In a blink of an eye, yet another month passed! Isn’t this the time when babies develop a few teeth and are able to chew and swallow? Along with their tummy and mouth, the rest of them becomes more active too with the extent of crawling rapidly increasing during this time.
This is an exciting period for every mum as their child is growing and learning. However, this often includes learning to be fussy! A problem a lot of moms face around this time is dealing with a highly distracted child who has suddenly developed a massive disinterest in eating food. Eventually, this adversely affects the baby’s appetite, something that can be concerning for every mother.
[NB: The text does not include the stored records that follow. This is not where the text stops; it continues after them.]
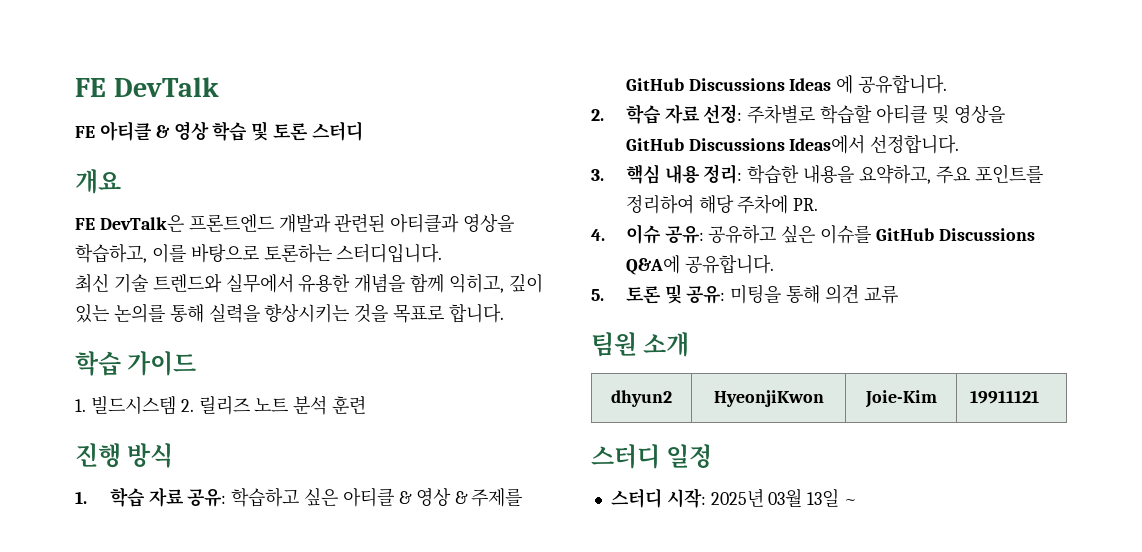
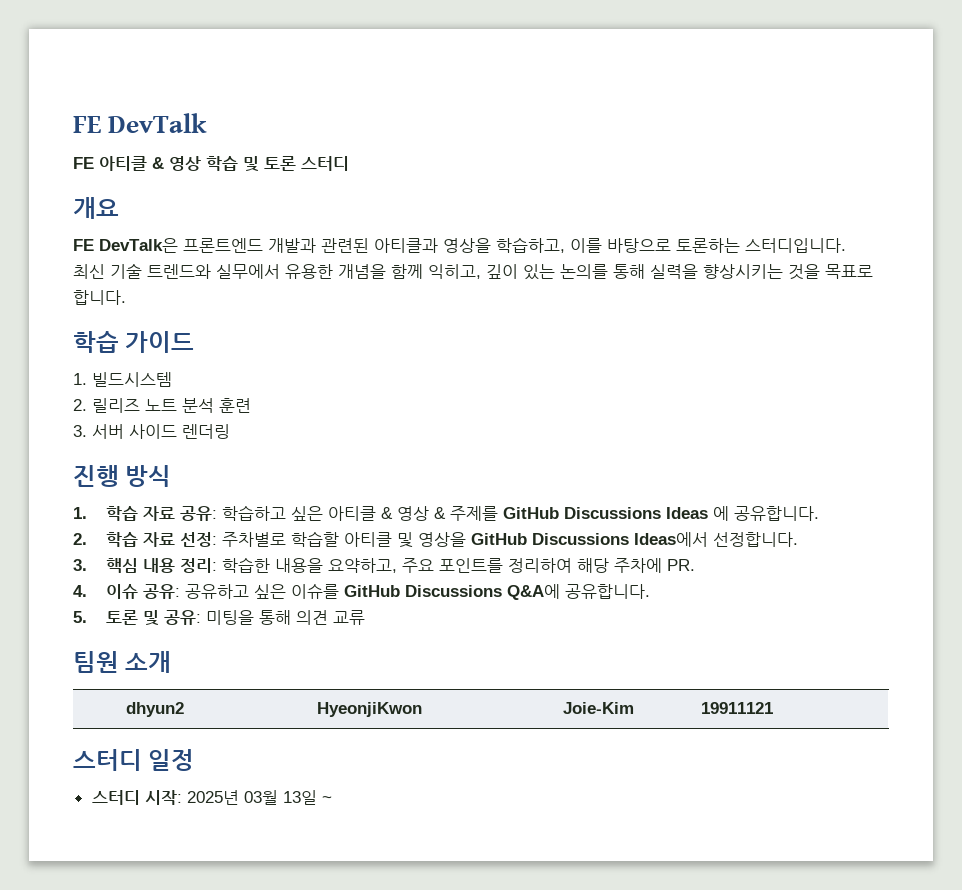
- 1. 빌드시스템 2. 릴리즈 노트 분석 훈련
+ 1. 빌드시스템
+ 2. 릴리즈 노트 분석 훈련
+ 3. 서버 사이드 렌더링

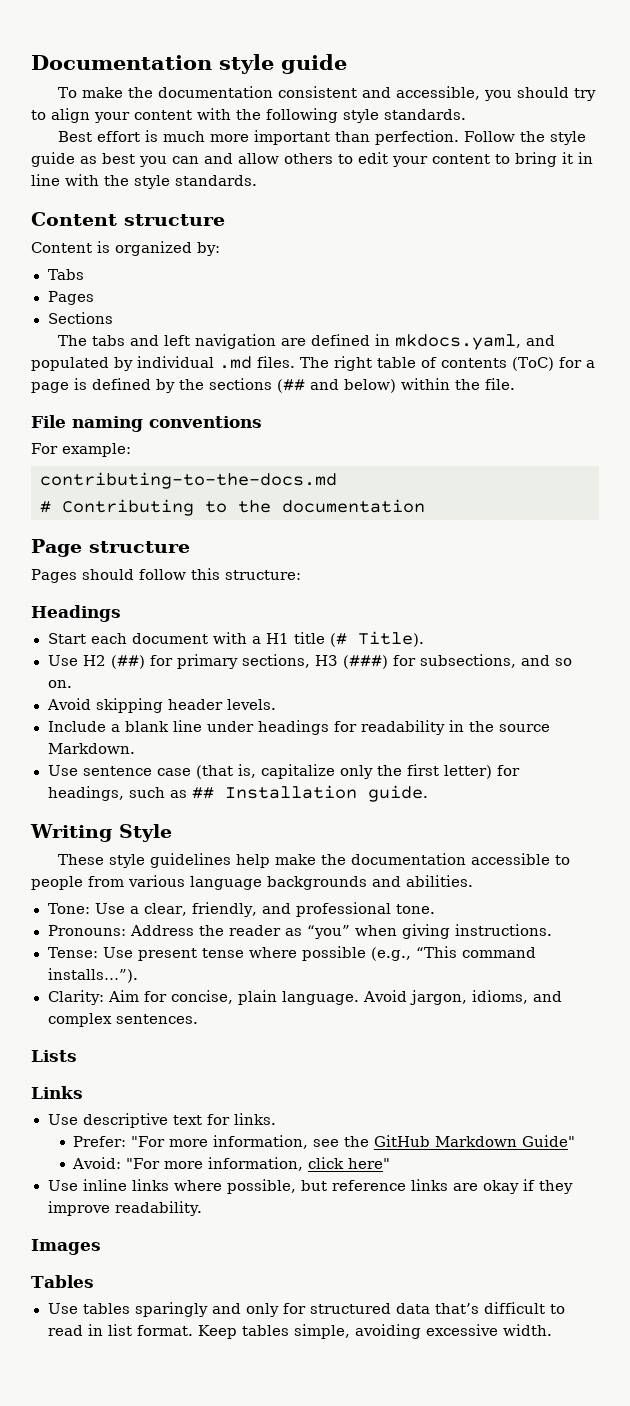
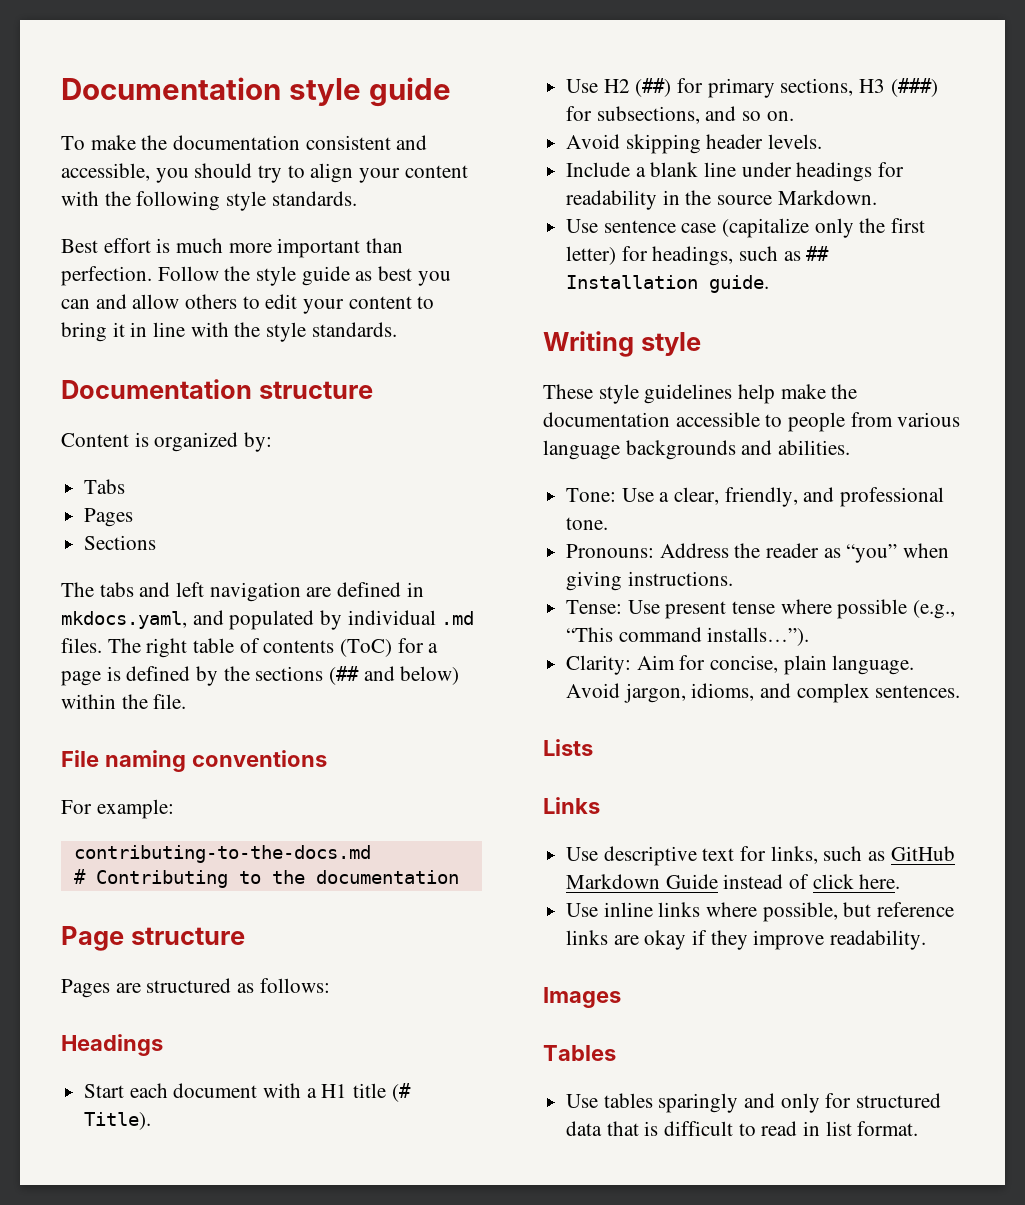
- Content structure
+ Documentation structure
- Pages should follow this structure:
+ Pages are structured as follows:
- Use sentence case (that is, capitalize only the first letter) for headings, such as ## Installation guide.
+ Use sentence case (capitalize only the first letter) for headings, such as ## Installation guide.
- Writing Style
+ Writing style
- Use descriptive text for links.
- Prefer: "For more information, see the GitHub Markdown Guide"
- Avoid: "For more information, click here"
+ Use descriptive text for links, such as GitHub Markdown Guide instead of click here.
- Use tables sparingly and only for structured data that’s difficult to read in list format. Keep tables simple, avoiding excessive width.
+ Use tables sparingly and only for structured data that is difficult to read in list format.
Just in case if you missed: Here’s 9 Month Baby Food Chart- Easy Home Foods During Quarantine
It’s okay though! Parenting can be a rollercoaster ride and it’s all about rolling with the punches and adapting on the go. One food item that lends itself very well to such dynamic needs is oats. Oats for babies are a great and versatile ingredient that is super healthy: they are rich sources of fibre, vitamins, and minerals and help fill your baby up while still being light on the tummy. What makes oats for babies special is the ease with which you can do fun and interesting stuff with them. This is key, keeping babies interested and engaged is what helps to keep them eating. Without this, boredom and fussiness kick in!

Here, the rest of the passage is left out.